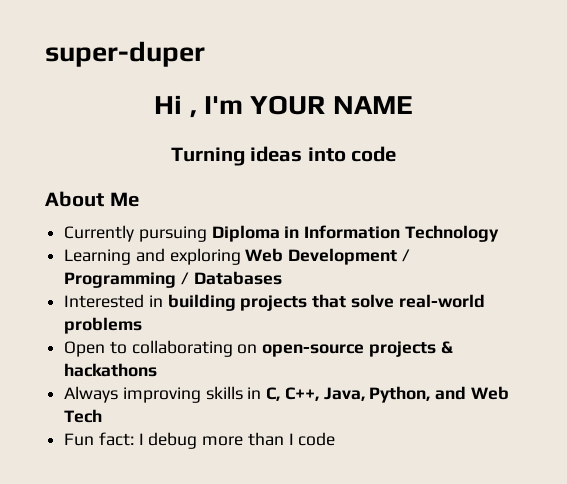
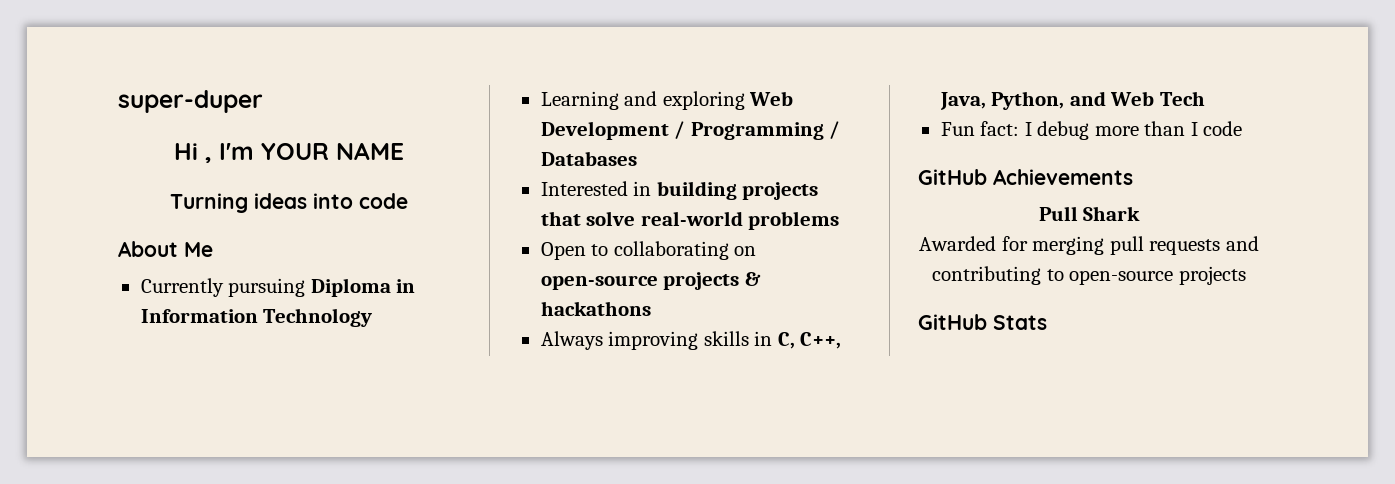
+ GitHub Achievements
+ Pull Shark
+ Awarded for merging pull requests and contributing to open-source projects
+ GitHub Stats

--------------------------------------------------

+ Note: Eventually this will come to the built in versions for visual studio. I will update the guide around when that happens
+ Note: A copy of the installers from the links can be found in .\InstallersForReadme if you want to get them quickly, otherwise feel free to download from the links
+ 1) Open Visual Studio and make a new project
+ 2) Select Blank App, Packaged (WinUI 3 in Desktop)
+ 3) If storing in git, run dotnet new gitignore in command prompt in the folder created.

--------------------------------------------------

## Exercise requirements
Search each line of the entries for the string "Note", then say how many lines have it. Reply with the number only.

## Solution
2